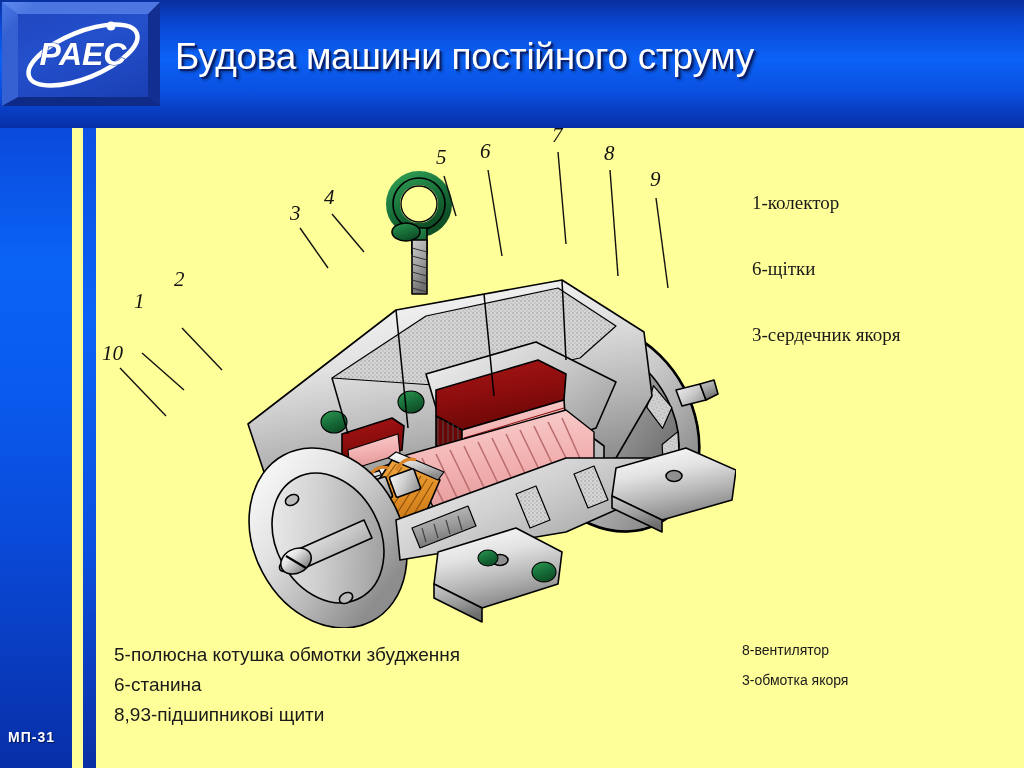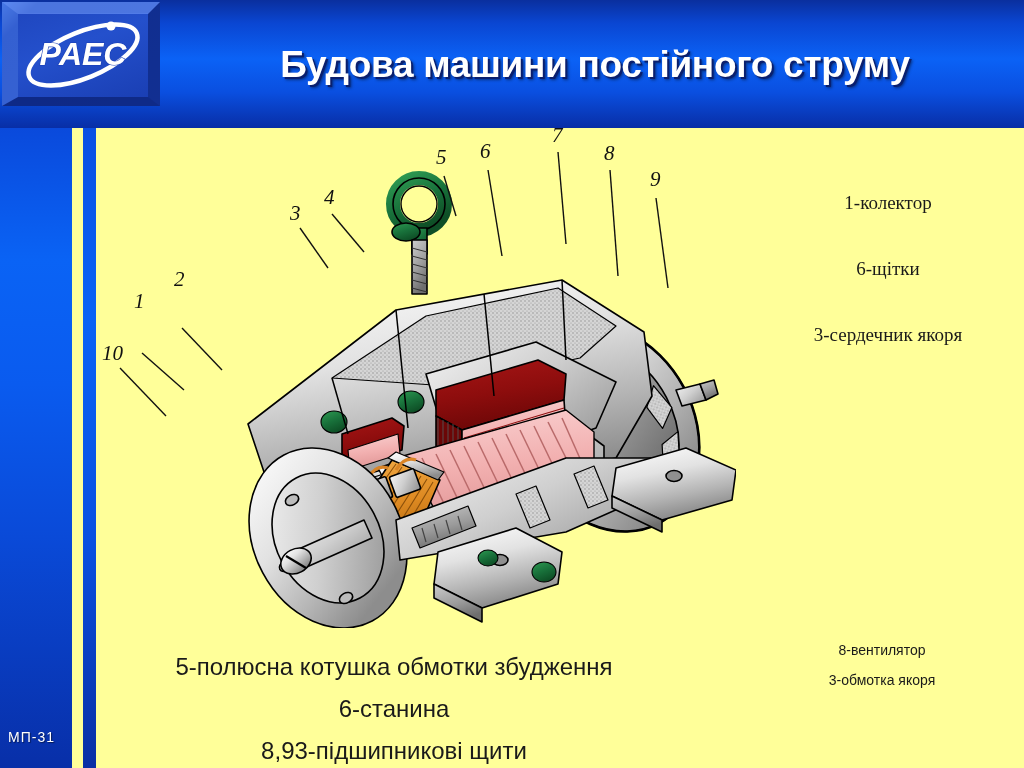--- a/index.html
+++ b/index.html
@@ -2,21 +2,21 @@
 <html lang="uk"><head>
 <meta charset="utf-8">
 <title>Будова машини постійного струму</title>
 <style>
   html,body{margin:0;padding:0;}
   body{
     width:1024px;height:768px;overflow:hidden;
     font-family:"Liberation Sans","DejaVu Sans",sans-serif;
     background:#ffff99;
   }
-  #slide{position:relative;width:1024px;height:768px;overflow:hidden;background:#3b82f6;text-align:center;}
+  #slide{position:relative;width:1024px;height:768px;overflow:hidden;background:#3b82f6;}
 
   
   .sidebar-blue{
     position:absolute;left:0;top:0;width:72px;height:768px;
     background:linear-gradient(180deg,#0b36b4 0%,#0a46d8 14%,#0a63f5 34%,#0a5bef 50%,#0a4ad8 70%,#082fa8 100%);
   }
   .sidebar-stripe-yellow{
     position:absolute;left:72px;top:125px;width:11px;height:643px;background:#ffff99;
   }
   .sidebar-stripe-blue{
@@ -49,51 +49,50 @@
     border-left:16px solid rgba(90,135,240,.45);
     border-right:12px solid rgba(10,30,110,.55);
     border-bottom:9px solid rgba(8,25,100,.6);
     box-sizing:border-box;
   }
   .logo-svg{position:absolute;left:0;top:0;}
 
   .slide-title{
     position:absolute;left:175px;top:36px;width:840px;
     color:#ffffff;
-    font-size:37px;font-weight:bold;
+    font-size:37px;font-weight:normal;
     letter-spacing:-0.3px;
     white-space:nowrap;
     text-shadow:2px 2px 0 #0a1f6e, 3px 3px 3px rgba(0,0,0,.45);
-    margin-top:8px;
   }
 
   
   .footer-tag{
     position:absolute;left:8px;top:729px;
-    color:#ffffff;font-size:14px;font-weight:normal;letter-spacing:1px;
+    color:#ffffff;font-size:14px;font-weight:bold;letter-spacing:1px;
     text-shadow:1px 1px 1px rgba(0,0,0,.5);
   }
 
   
   .content{
     position:absolute;left:96px;top:128px;width:928px;height:640px;background:#ffff99;
   }
 
   
   .legend-right{
     position:absolute;left:752px;top:192px;width:272px;font-family:Liberation Serif, serif;
   }
   .legend-right .li{
     color:#1a1a1a;font-size:19px;margin-bottom:44px;white-space:nowrap;
   }
   .legend-bottom-left{
     position:absolute;left:114px;top:640px;width:560px;
   }
   .legend-bottom-left .li{
-    color:#1a1a1a;font-size:24px;line-height:30px;white-space:nowrap;margin-top:12px;
+    color:#1a1a1a;font-size:19px;line-height:30px;white-space:nowrap;
   }
   .legend-bottom-right{
     position:absolute;left:742px;top:635px;width:280px;
   }
   .legend-bottom-right .li{
     color:#1a1a1a;font-size:14px;line-height:30px;white-space:nowrap;
   }
 
   
   .illustration{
____________
▶ [EXERCISE DIRECTIONS]
Copy all the material above exactly, but skip each image.

▶ [WORKED SOLUTION]
--- a/index.html
+++ b/index.html
@@ -2,21 +2,21 @@
 <html lang="uk"><head>
 <meta charset="utf-8">
 <title>Будова машини постійного струму</title>
 <style>
   html,body{margin:0;padding:0;}
   body{
     width:1024px;height:768px;overflow:hidden;
     font-family:"Liberation Sans","DejaVu Sans",sans-serif;
     background:#ffff99;
   }
-  #slide{position:relative;width:1024px;height:768px;overflow:hidden;background:#3b82f6;text-align:center;}
+  #slide{position:relative;width:1024px;height:768px;overflow:hidden;background:#3b82f6;}
 
   
   .sidebar-blue{
     position:absolute;left:0;top:0;width:72px;height:768px;
     background:linear-gradient(180deg,#0b36b4 0%,#0a46d8 14%,#0a63f5 34%,#0a5bef 50%,#0a4ad8 70%,#082fa8 100%);
   }
   .sidebar-stripe-yellow{
     position:absolute;left:72px;top:125px;width:11px;height:643px;background:#ffff99;
   }
   .sidebar-stripe-blue{
@@ -49,51 +49,50 @@
     border-left:16px solid rgba(90,135,240,.45);
     border-right:12px solid rgba(10,30,110,.55);
     border-bottom:9px solid rgba(8,25,100,.6);
     box-sizing:border-box;
   }
   .logo-svg{position:absolute;left:0;top:0;}
 
   .slide-title{
     position:absolute;left:175px;top:36px;width:840px;
     color:#ffffff;
-    font-size:37px;font-weight:bold;
+    font-size:37px;font-weight:normal;
     letter-spacing:-0.3px;
     white-space:nowrap;
     text-shadow:2px 2px 0 #0a1f6e, 3px 3px 3px rgba(0,0,0,.45);
-    margin-top:8px;
   }
 
   
   .footer-tag{
     position:absolute;left:8px;top:729px;
-    color:#ffffff;font-size:14px;font-weight:normal;letter-spacing:1px;
+    color:#ffffff;font-size:14px;font-weight:bold;letter-spacing:1px;
     text-shadow:1px 1px 1px rgba(0,0,0,.5);
   }
 
   
   .content{
     position:absolute;left:96px;top:128px;width:928px;height:640px;background:#ffff99;
   }
 
   
   .legend-right{
     position:absolute;left:752px;top:192px;width:272px;font-family:Liberation Serif, serif;
   }
   .legend-right .li{
     color:#1a1a1a;font-size:19px;margin-bottom:44px;white-space:nowrap;
   }
   .legend-bottom-left{
     position:absolute;left:114px;top:640px;width:560px;
   }
   .legend-bottom-left .li{
-    color:#1a1a1a;font-size:24px;line-height:30px;white-space:nowrap;margin-top:12px;
+    color:#1a1a1a;font-size:19px;line-height:30px;white-space:nowrap;
   }
   .legend-bottom-right{
     position:absolute;left:742px;top:635px;width:280px;
   }
   .legend-bottom-right .li{
     color:#1a1a1a;font-size:14px;line-height:30px;white-space:nowrap;
   }
 
   
   .illustration{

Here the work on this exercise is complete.